*** Opening of Records ***
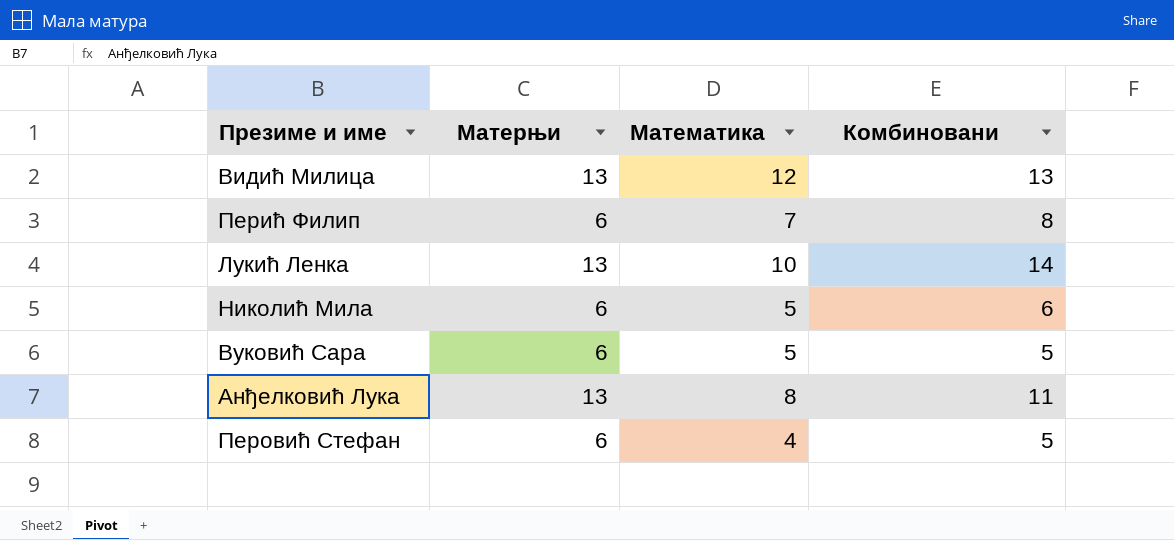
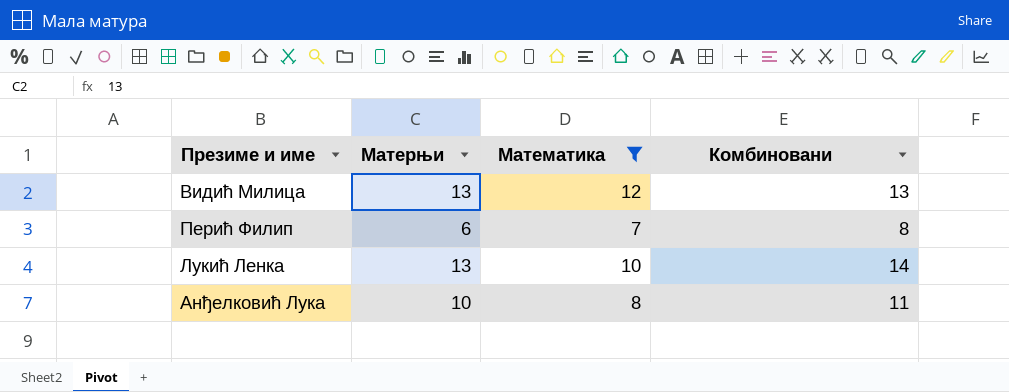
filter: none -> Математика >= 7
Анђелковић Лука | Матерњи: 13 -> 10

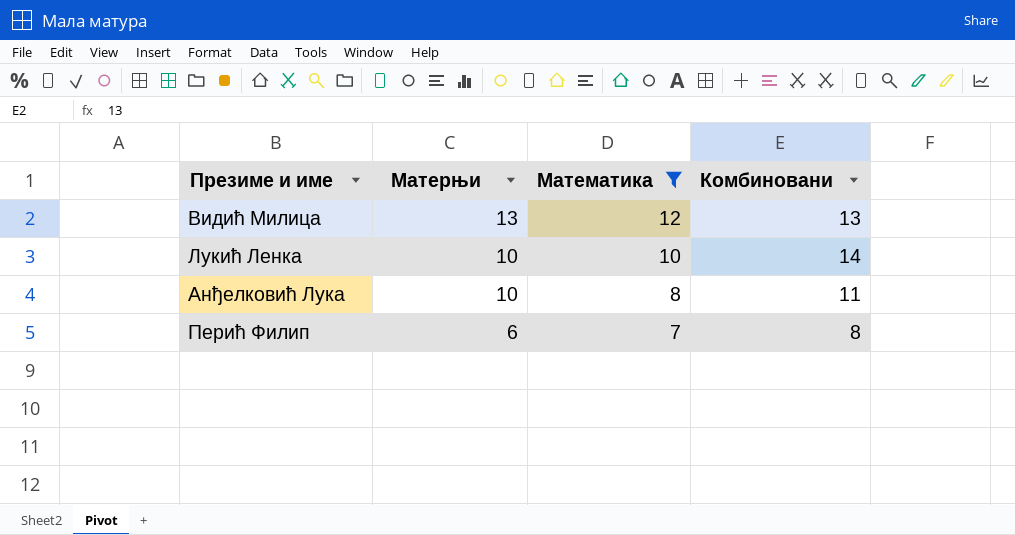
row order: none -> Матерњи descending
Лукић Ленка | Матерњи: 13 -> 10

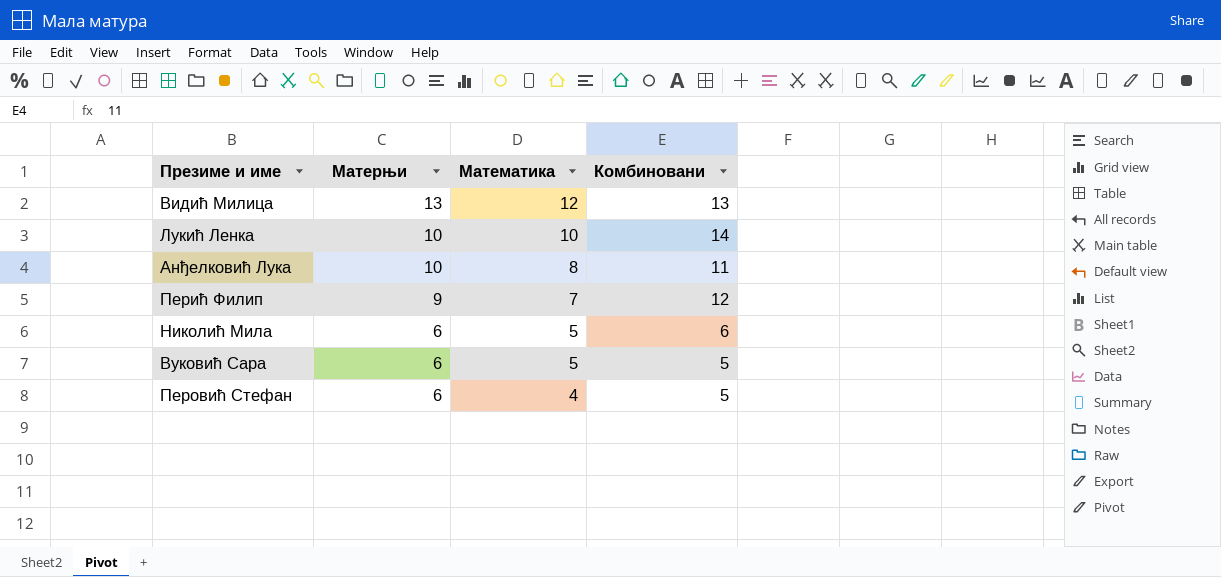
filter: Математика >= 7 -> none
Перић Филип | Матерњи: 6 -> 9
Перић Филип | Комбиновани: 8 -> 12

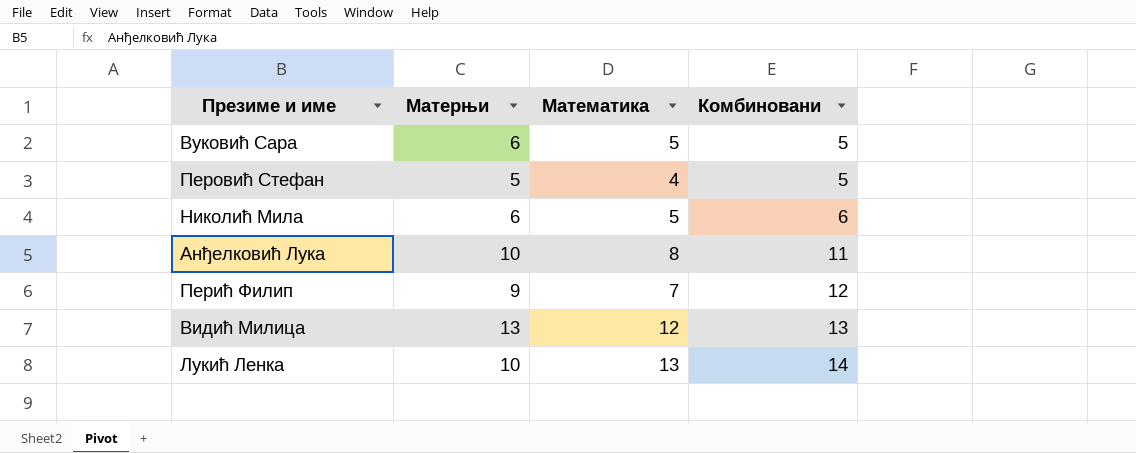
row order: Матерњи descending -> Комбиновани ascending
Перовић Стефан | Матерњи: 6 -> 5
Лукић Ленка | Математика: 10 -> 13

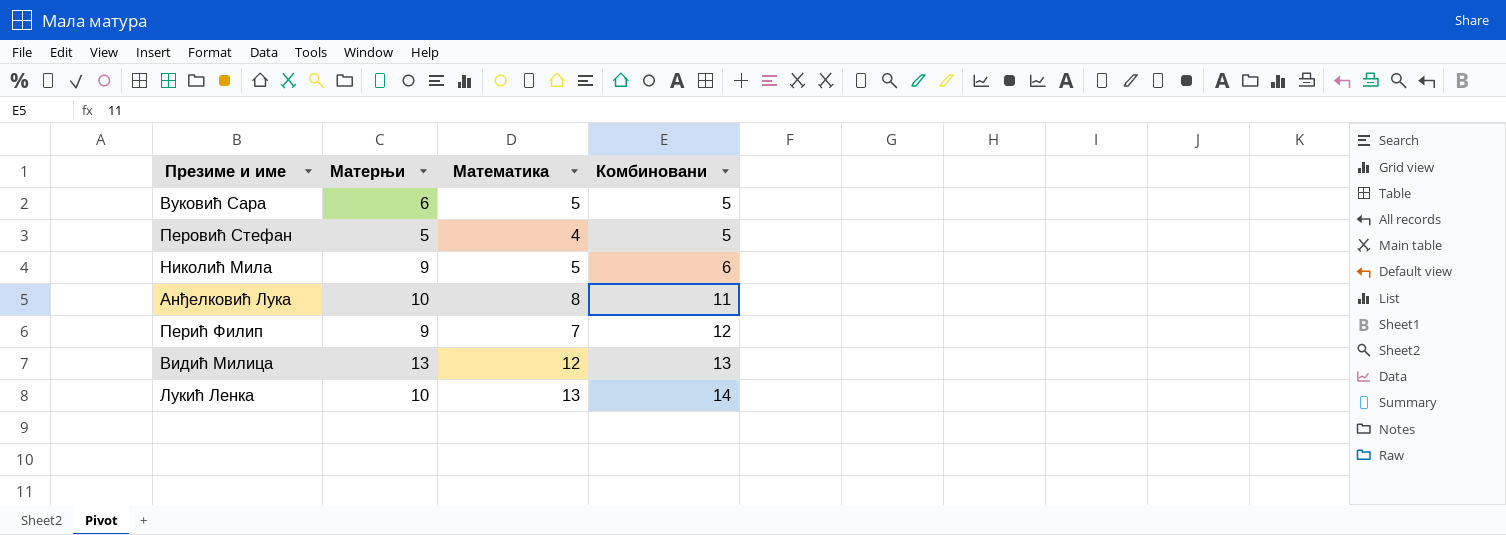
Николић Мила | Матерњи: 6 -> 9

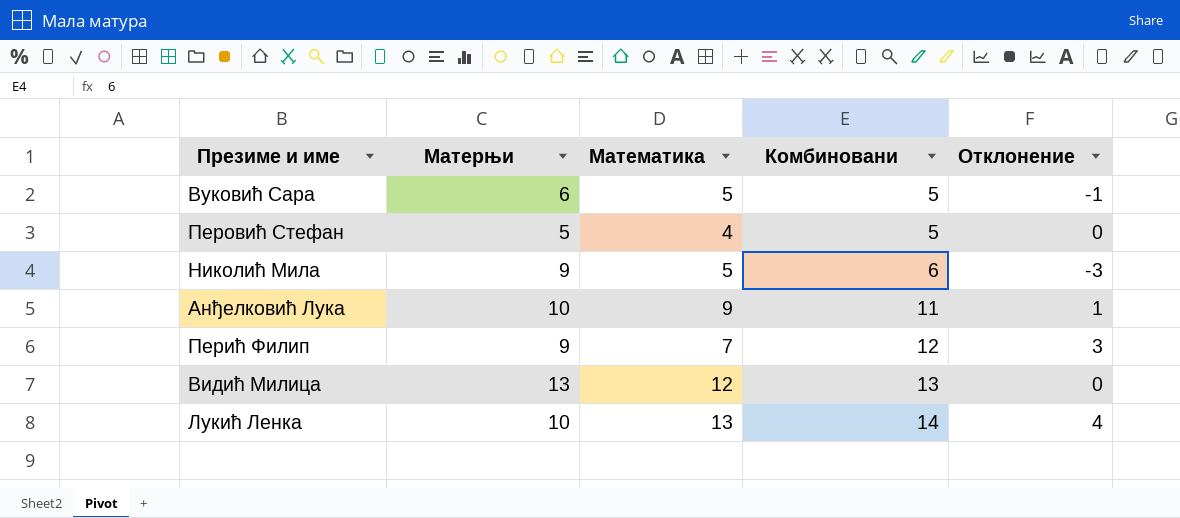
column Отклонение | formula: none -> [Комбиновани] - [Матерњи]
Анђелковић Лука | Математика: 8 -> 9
*** Close of Records ***
*** Opening of Records ***
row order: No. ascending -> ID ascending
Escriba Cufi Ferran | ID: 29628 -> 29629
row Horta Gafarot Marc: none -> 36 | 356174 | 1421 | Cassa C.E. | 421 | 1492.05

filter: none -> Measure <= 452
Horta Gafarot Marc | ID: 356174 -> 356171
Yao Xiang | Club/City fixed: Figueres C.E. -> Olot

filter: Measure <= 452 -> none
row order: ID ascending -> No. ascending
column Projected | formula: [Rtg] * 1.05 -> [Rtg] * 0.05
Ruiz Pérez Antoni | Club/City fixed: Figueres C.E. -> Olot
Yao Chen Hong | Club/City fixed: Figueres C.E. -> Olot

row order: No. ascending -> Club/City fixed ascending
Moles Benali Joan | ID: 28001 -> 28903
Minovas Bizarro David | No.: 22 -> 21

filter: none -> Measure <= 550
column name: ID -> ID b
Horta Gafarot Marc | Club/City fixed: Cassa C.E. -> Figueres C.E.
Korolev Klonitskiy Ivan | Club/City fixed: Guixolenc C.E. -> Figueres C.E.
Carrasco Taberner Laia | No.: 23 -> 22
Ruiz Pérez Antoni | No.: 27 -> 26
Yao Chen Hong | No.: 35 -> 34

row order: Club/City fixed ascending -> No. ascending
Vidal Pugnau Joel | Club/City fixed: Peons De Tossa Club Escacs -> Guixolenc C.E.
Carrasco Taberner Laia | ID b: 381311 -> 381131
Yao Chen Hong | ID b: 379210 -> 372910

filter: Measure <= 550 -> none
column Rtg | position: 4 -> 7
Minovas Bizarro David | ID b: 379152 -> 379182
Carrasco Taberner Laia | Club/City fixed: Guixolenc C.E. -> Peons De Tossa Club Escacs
*** Close of Records ***
◆ Work required ◆
Starting at the line containing "filter: none -> Математика >= 7" and finishing at the line containing "Лукић Ленка | Математика: 10 -> 13", return those lines exactly as they appear above, without the pictures.

◆ Task result ◆
filter: none -> Математика >= 7
Анђелковић Лука | Матерњи: 13 -> 10

row order: none -> Матерњи descending
Лукић Ленка | Матерњи: 13 -> 10

filter: Математика >= 7 -> none
Перић Филип | Матерњи: 6 -> 9
Перић Филип | Комбиновани: 8 -> 12

row order: Матерњи descending -> Комбиновани ascending
Перовић Стефан | Матерњи: 6 -> 5
Лукић Ленка | Математика: 10 -> 13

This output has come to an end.